Results: Thirteen of 77 (17%) patients with SCD with hepatic dysfunction were diagnosed with AILD (median age 11, range, 3.4-16 years) with a female preponderance (77%). Acute hepatitis and insidious onset were the commonest presentations. Two patients (15%) presented with acute liver failure. In 2 patients (15%), parvovirus B19-induced transient red cell aplasia preceded the diagnosis of AILD. All patients were positive for antinuclear and/or smooth muscle autoantibodies. Six of 12 patients (50%) had cholangiopathy on cholangiogram suggesting autoimmune sclerosing cholangitis (ASC). Liver biopsy, performed in 11 patients without complications, showed interface hepatitis in 90%. Patients with AILD were treated with standard immunosuppression. After a median follow-up of 3.8 years (range, 0.2-14.3), 10 patients are alive (1 was transplanted 6.4 years after diagnosis); 2 are lost to follow-up; 1 died of subdural hemorrhage before starting treatment for AILD. Five (42%) achieved full and 4 (33%) partial biochemical remission. Ulcerative colitis, present in 4 patients (2 male patients, 3 with ASC) was diagnosed in 2 patients before and in 2 patients after the diagnosis of AILD.

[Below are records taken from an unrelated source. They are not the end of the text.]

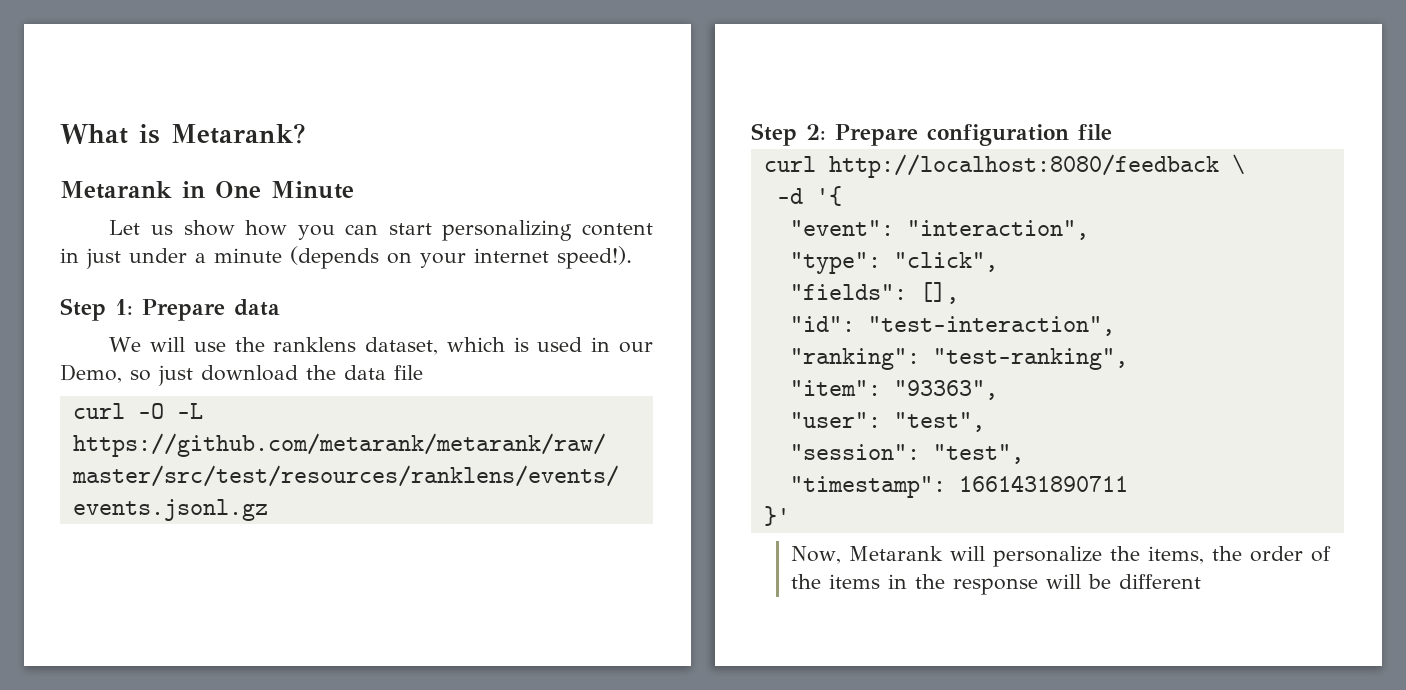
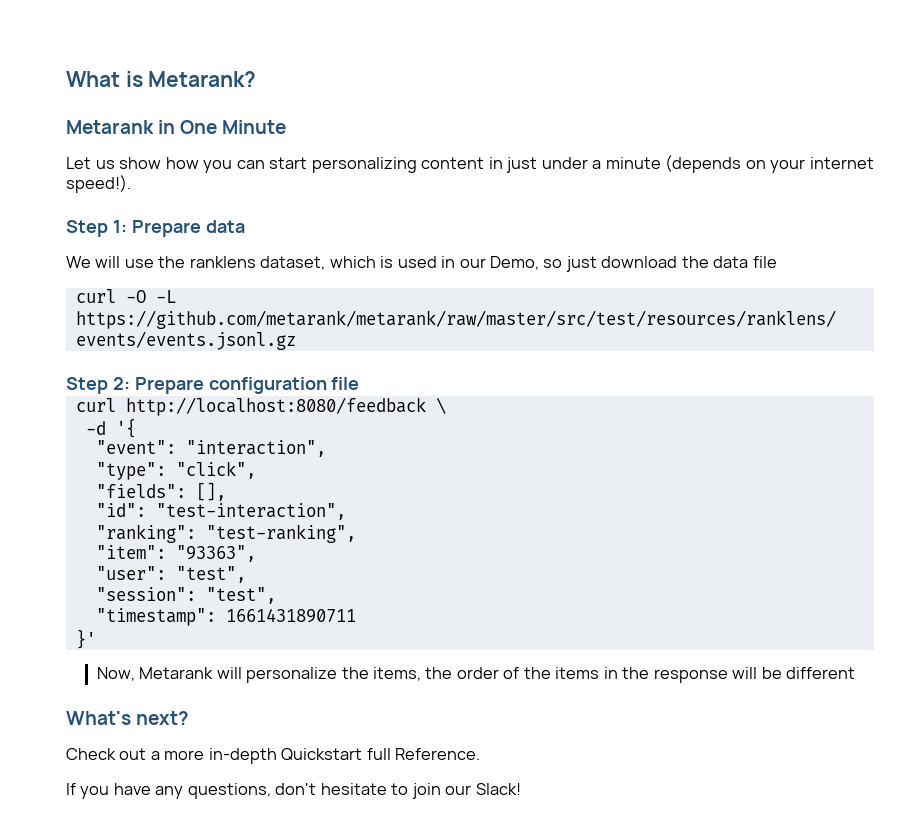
+ What's next?
+ Check out a more in-depth Quickstart full Reference.
+ If you have any questions, don't hesitate to join our Slack!

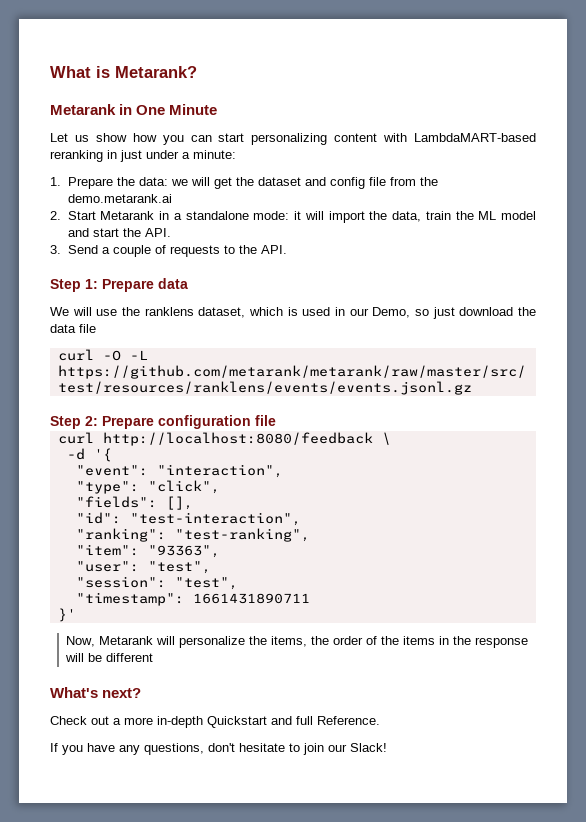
- Let us show how you can start personalizing content in just under a minute (depends on your internet speed!).
+ Let us show how you can start personalizing content with LambdaMART-based reranking in just under a minute:
+ 1. Prepare the data: we will get the dataset and config file from the demo.metarank.ai
+ 2. Start Metarank in a standalone mode: it will import the data, train the ML model and start the API.
+ 3. Send a couple of requests to the API.
- Check out a more in-depth Quickstart full Reference.
+ Check out a more in-depth Quickstart and full Reference.

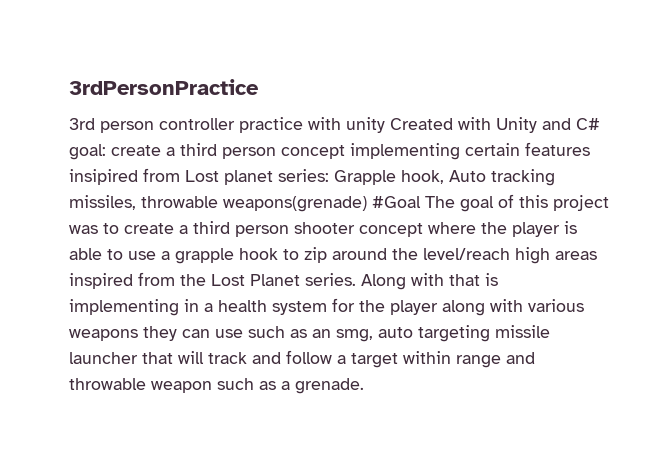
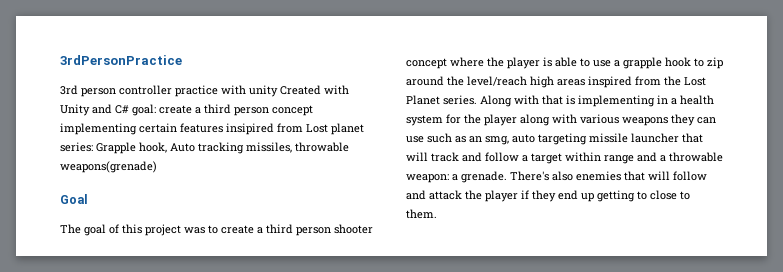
- Grapple hook, Auto tracking missiles, throwable weapons(grenade) #Goal The goal of this project was to create a third person shooter concept where the player is able to use a grapple hook to zip around the level/reach high areas inspired from the Lost Planet series.
+ Grapple hook, Auto tracking missiles, throwable weapons(grenade)
+ Goal
+ The goal of this project was to create a third person shooter concept where the player is able to use a grapple hook to zip around the level/reach high areas inspired from the Lost Planet series.
- Along with that is implementing in a health system for the player along with various weapons they can use such as an smg, auto targeting missile launcher that will track and follow a target within range and throwable weapon such as a grenade.
+ Along with that is implementing in a health system for the player along with various weapons they can use such as an smg, auto targeting missile launcher that will track and follow a target within range and a throwable weapon: a grenade. There's also enemies that will follow and attack the player if they end up getting to close to them.

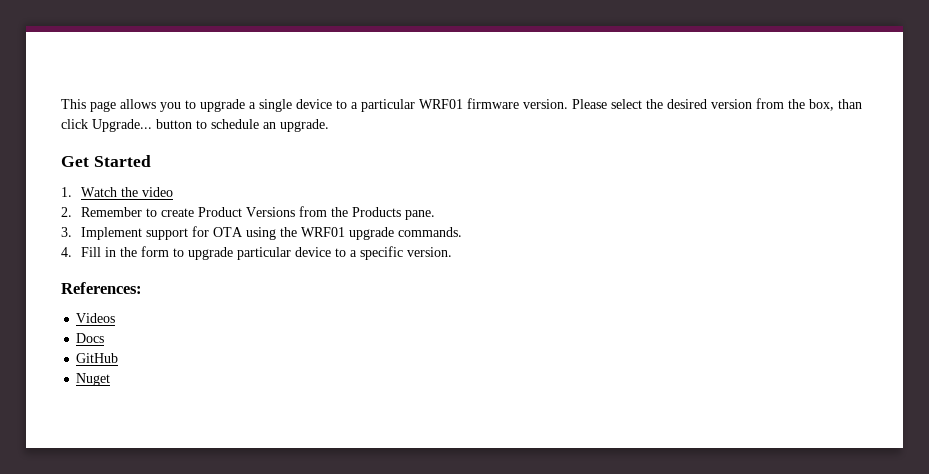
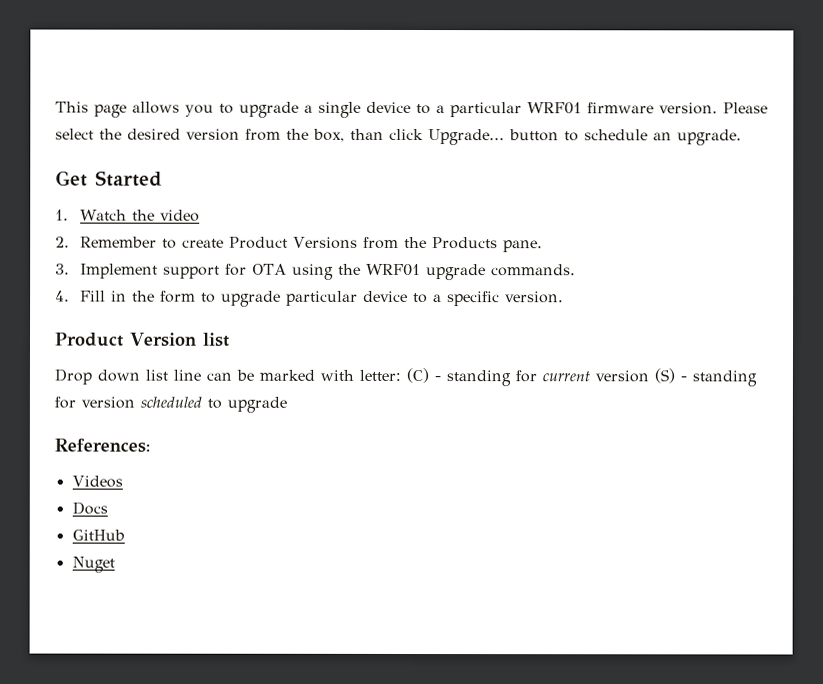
+ Product Version list
+ Drop down list line can be marked with letter: (C) - standing for current version (S) - standing for version scheduled to upgrade

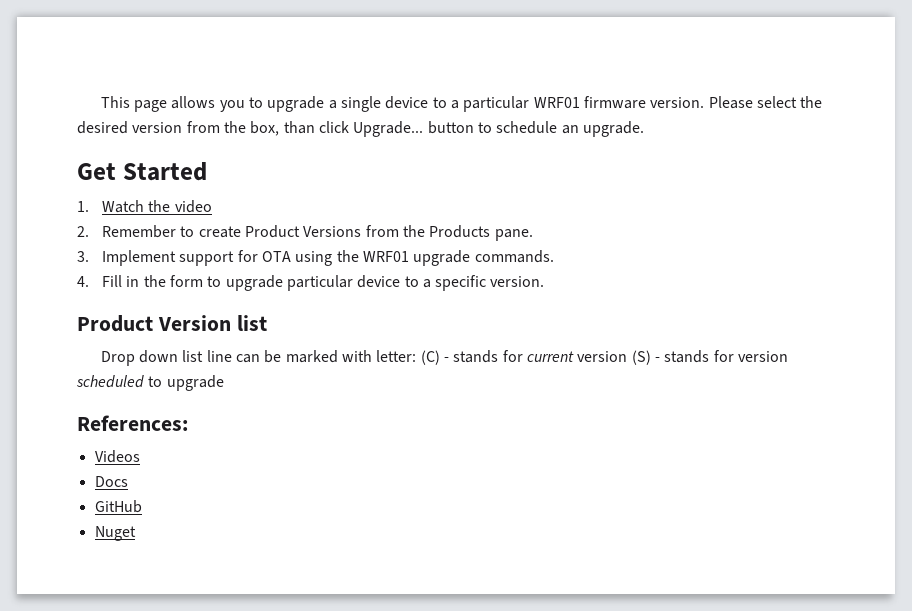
- Drop down list line can be marked with letter: (C) - standing for current version (S) - standing for version scheduled to upgrade
+ Drop down list line can be marked with letter: (C) - stands for current version (S) - stands for version scheduled to upgrade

Conclusions: AILD is not uncommon in patients with SCD, affecting mainly female patients and responding satisfactorily to immunosuppressive treatment. Liver biopsy is helpful in confirming the diagnosis and can be safely performed in the absence of acute vaso-occlusive sickling episodes. Ulcerative colitis is common in the presence of ASC.